[Work instruction]:
Starting at the line that contains "-33,7 +33,7 @@", write out every line through the last one in the records below, word for word. Leave out any pictures.

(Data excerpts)
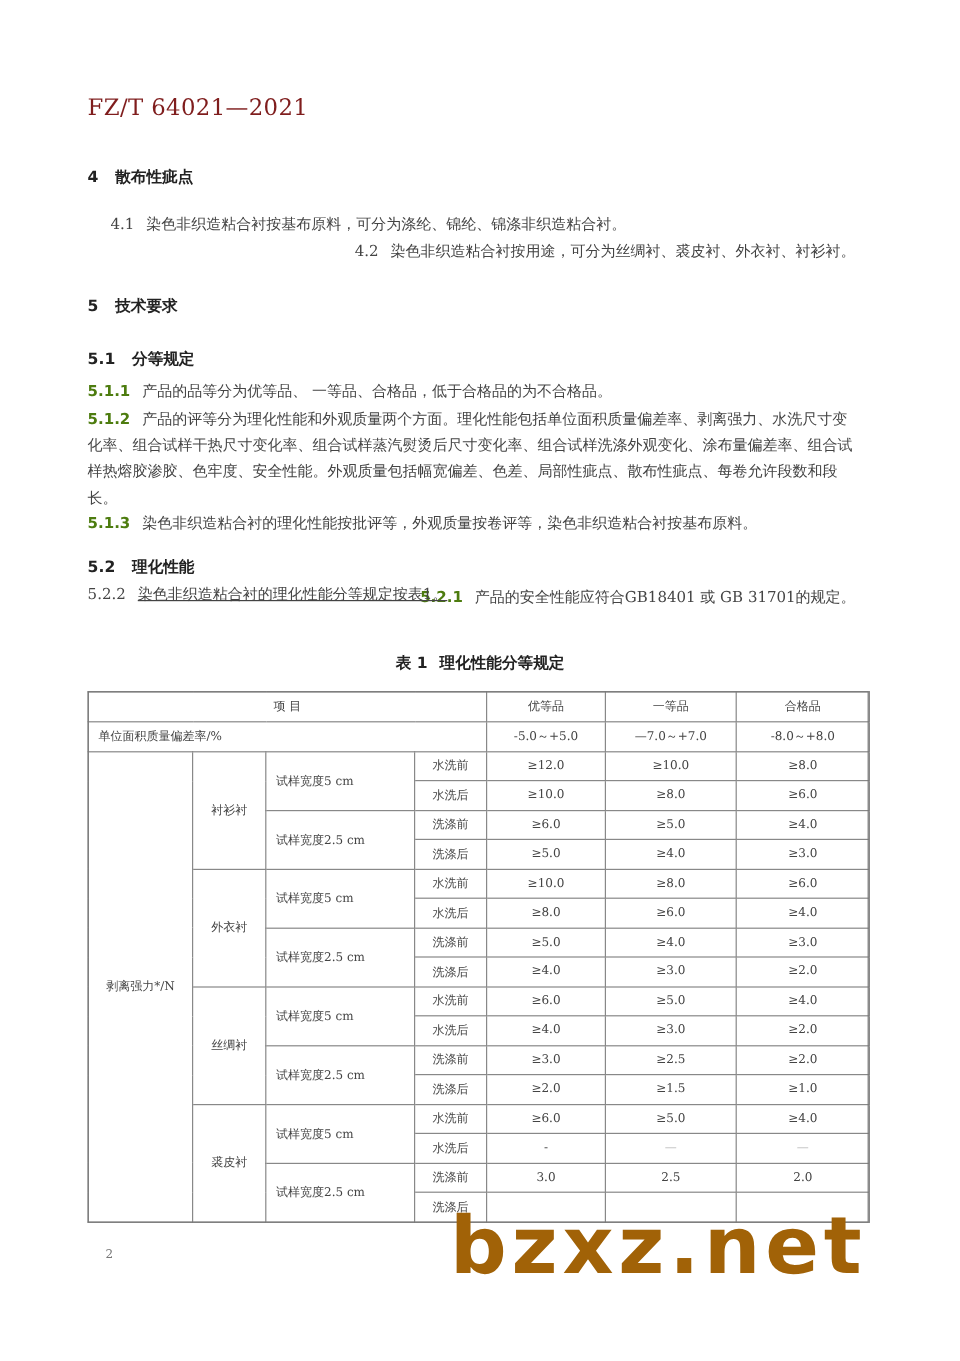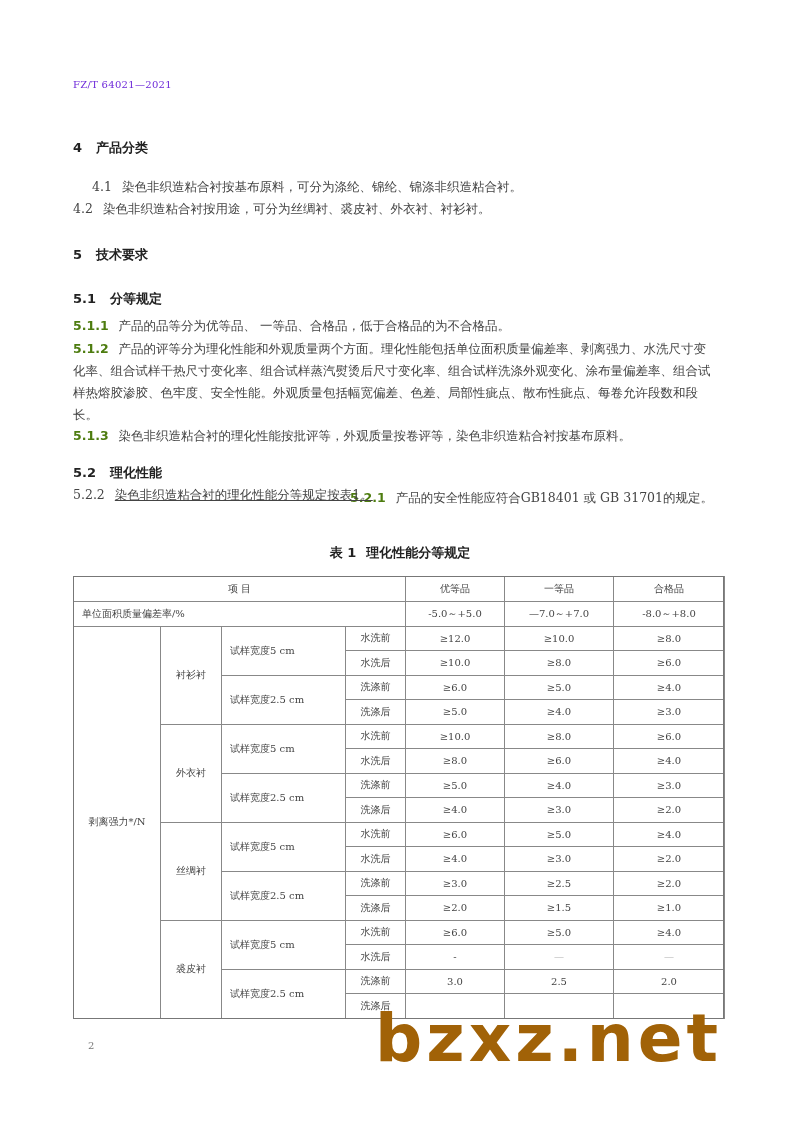--- a/index.html
+++ b/index.html
@@ -6,7 +6,7 @@
   body { width:800px; height:1134px; position:relative; overflow:hidden;
          font-family:"DejaVu Serif","Liberation Serif",serif; color:#333; }
   .page { position:absolute; left:0; top:0; width:800px; height:1134px; background:#fff; }
-  .std-code { position:absolute; left:73px; top:79px; font-size:10px; color:#6d28d9; letter-spacing:0.3px;text-align:center; }
+  .std-code { position:absolute; left:73px; top:79px; font-size:19px; color:#7f1d1d; letter-spacing:0.3px;text-align:center; }
   .h { position:absolute; left:73px; font-family:"DejaVu Sans","Liberation Sans",sans-serif; font-weight:bold; font-size:13px; color:#222; }
   .h .num { display:inline-block; margin-right:14px; }
   .p { position:absolute; left:73px; font-size:12.5px; color:#444; line-height:22px; width:640px; }

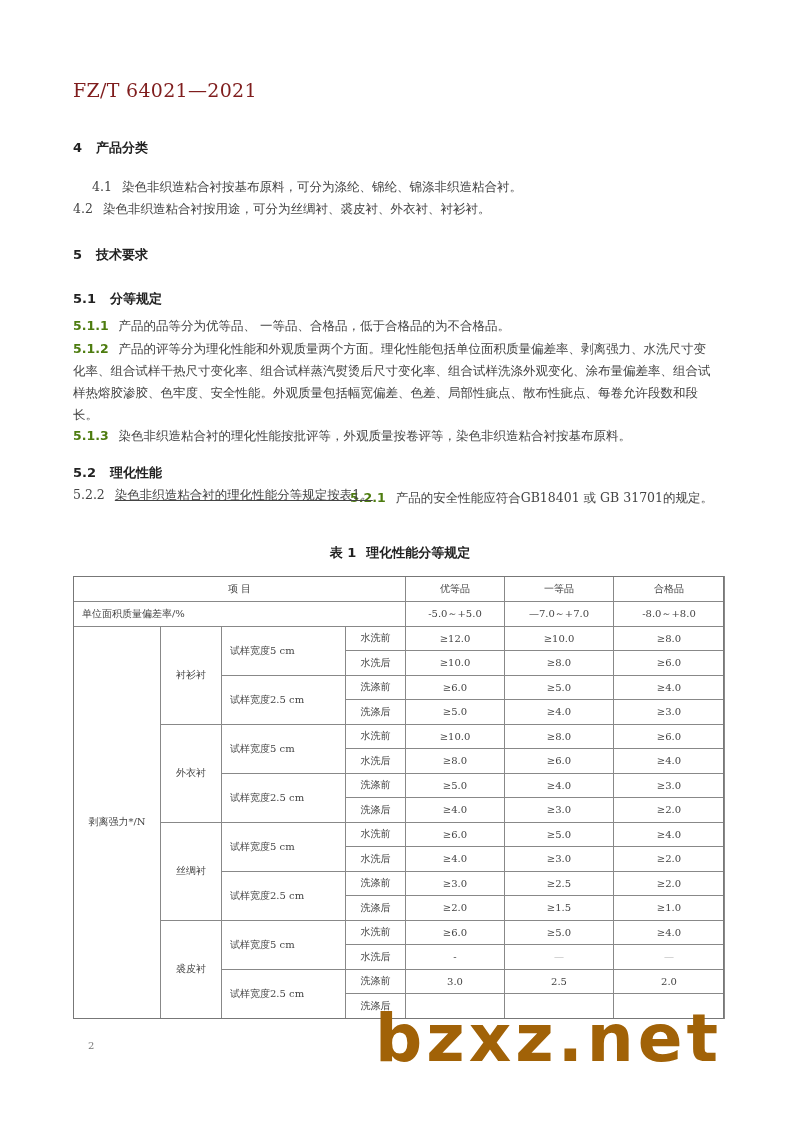--- a/index.html
+++ b/index.html
@@ -33,7 +33,7 @@
   <div class="std-code">FZ/T  64021—2021</div>
 
   <div class="h" style="top:139px;">
-    <span class="num">4</span><span>产品分类</span>
+    <span class="num">4</span><span>散布性疵点</span>
   </div>
 
   <div class="p" style="top:176px;margin-left:19px;">

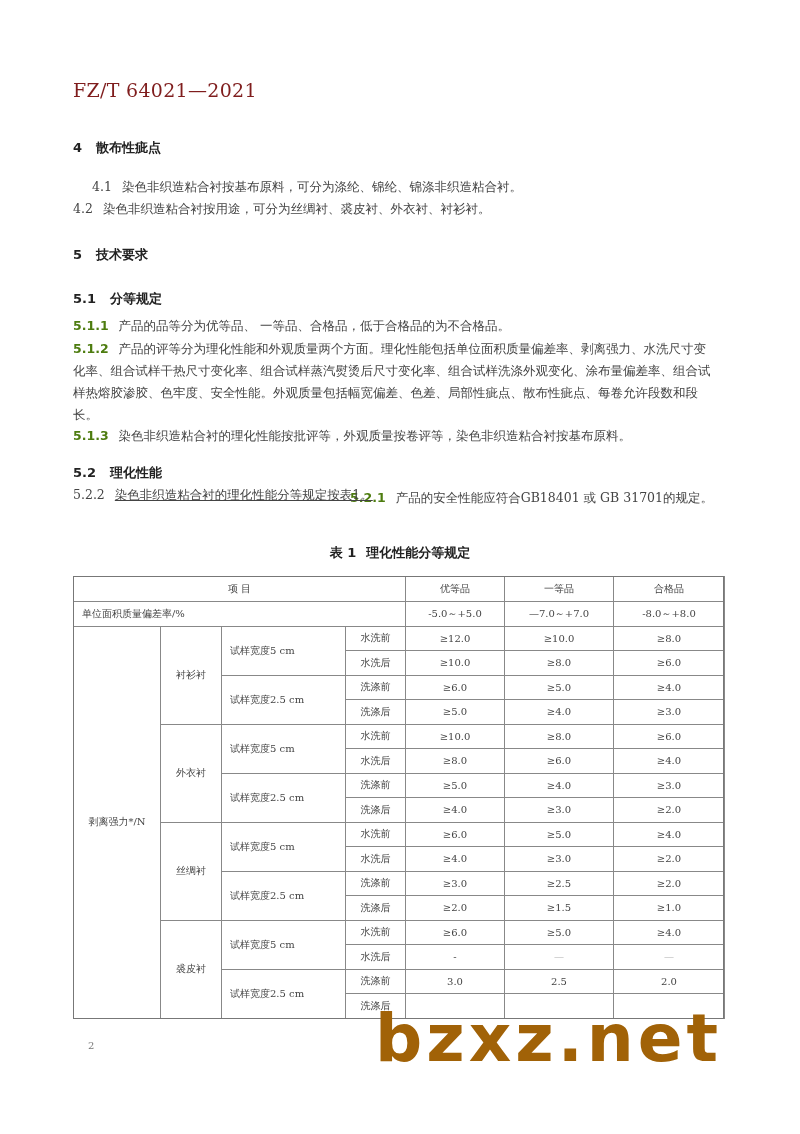--- a/index.html
+++ b/index.html
@@ -39,7 +39,7 @@
   <div class="p" style="top:176px;margin-left:19px;">
     <span class="num">4.1</span><span>染色非织造粘合衬按基布原料，可分为涤纶、锦纶、锦涤非织造粘合衬。</span>
   </div>
-  <div class="p" style="top:198px;">
+  <div class="p" style="top:198px;text-align:right;">
     <span class="num">4.2</span><span>染色非织造粘合衬按用途，可分为丝绸衬、裘皮衬、外衣衬、衬衫衬。</span>
   </div>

[Written response]:
@@ -33,7 +33,7 @@
   <div class="std-code">FZ/T  64021—2021</div>
 
   <div class="h" style="top:139px;">
-    <span class="num">4</span><span>产品分类</span>
+    <span class="num">4</span><span>散布性疵点</span>
   </div>
 
   <div class="p" style="top:176px;margin-left:19px;">

--- a/index.html
+++ b/index.html
@@ -39,7 +39,7 @@
   <div class="p" style="top:176px;margin-left:19px;">
     <span class="num">4.1</span><span>染色非织造粘合衬按基布原料，可分为涤纶、锦纶、锦涤非织造粘合衬。</span>
   </div>
-  <div class="p" style="top:198px;">
+  <div class="p" style="top:198px;text-align:right;">
     <span class="num">4.2</span><span>染色非织造粘合衬按用途，可分为丝绸衬、裘皮衬、外衣衬、衬衫衬。</span>
   </div>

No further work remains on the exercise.